The Rule 110 cellular automaton (often called simply Rule 110) (Note: 110 is the number 110, written in conventional decimal notation, and thus is pronounced as one pronounces nominal numbers ordinarily. For example, Stephen Wolfram pronounces the name "rule one-ten".) is an elementary cellular automaton with interesting behavior on the boundary between stability and chaos. In this respect, it is similar to Conway's Game of Life: like the Game of Life, Rule 110 with a particular repeating background pattern is known to be Turing complete. This implies that, in principle, any calculation or computer program can be simulated using this automaton.

==Definition==
In an elementary cellular automaton, a one-dimensional pattern of 0s and 1s evolves according to a simple set of rules. Whether a point in the pattern will be 0 or 1 in the new generation depends on its current value, as well as on those of its two neighbors.

An animation of the way the rules of a 1D cellular automaton determine the next generation, using Rule 110

The Rule 110 automaton has the following set of rules:

| Current pattern | 111 | 110 | 101 | 100 | 011 | 010 | 001 | 000 |
| New state for center cell | 0 | 1 | 1 | 0 | 1 | 1 | 1 | 0 |

The name "Rule 110" derives from the fact that this rule can be summarized in the binary sequence 01101110; interpreted as a binary number, this corresponds to the decimal value 110. This is the Wolfram code naming scheme.

==History==
In 2004, Matthew Cook published a proof that Rule 110 with a particular repeating background pattern is Turing complete, i.e., capable of universal computation, which Stephen Wolfram had conjectured in 1985. Cook presented his proof at the Santa Fe Institute conference CA98 before publication of Wolfram's book A New Kind of Science.

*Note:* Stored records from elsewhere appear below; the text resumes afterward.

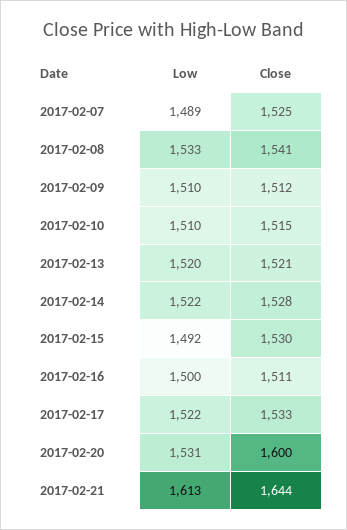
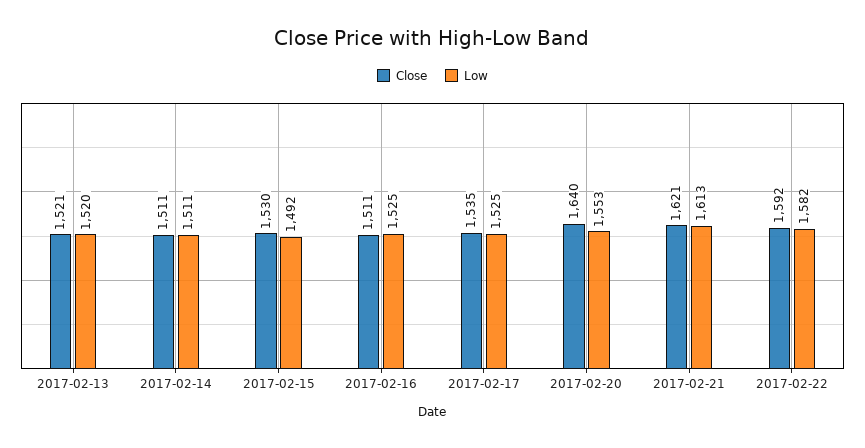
Low, 2017-02-07: 1489 -> none
Close, 2017-02-07: 1525 -> none
Low, 2017-02-08: 1533 -> none
Close, 2017-02-08: 1541 -> none
Low, 2017-02-09: 1510 -> none
Close, 2017-02-09: 1512 -> none
Low, 2017-02-10: 1510 -> none
Close, 2017-02-10: 1515 -> none
Low, 2017-02-14: 1522 -> 1511
Close, 2017-02-14: 1528 -> 1511
Low, 2017-02-16: 1500 -> 1525
Low, 2017-02-17: 1522 -> 1525
Close, 2017-02-17: 1533 -> 1535
Low, 2017-02-20: 1531 -> 1553
Close, 2017-02-20: 1600 -> 1640
Close, 2017-02-21: 1644 -> 1621
Close, 2017-02-22: none -> 1592
Low, 2017-02-22: none -> 1582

This resulted in a legal affair based on a non-disclosure agreement with Wolfram Research. Wolfram Research blocked publication of Cook's proof for several years.

==Interesting properties==
Among the 88 possible unique elementary cellular automata, Rule 110 is the only one for which Turing completeness has been directly proven, although proofs for several similar rules follow as simple corollaries (e.g. Rule 124, which is the horizontal reflection of Rule 110). Rule 110 has been described as one of the simplest known Turing complete systems.

Rule 110, like the Game of Life, exhibits what Wolfram calls "Class 4 behavior", which is neither completely stable nor completely chaotic. Localized structures appear and interact in complex ways.

Matthew Cook proved Rule 110 capable of supporting universal computation by successively emulating cyclic tag systems, then 2-tag system, and then Turing machines. The final stage has exponential time overhead because the Turing machine's tape is encoded with a unary numeral system. Neary and Woods (2006) presented a different construction that replaces 2-tag systems with clockwise Turing machines and has polynomial overhead.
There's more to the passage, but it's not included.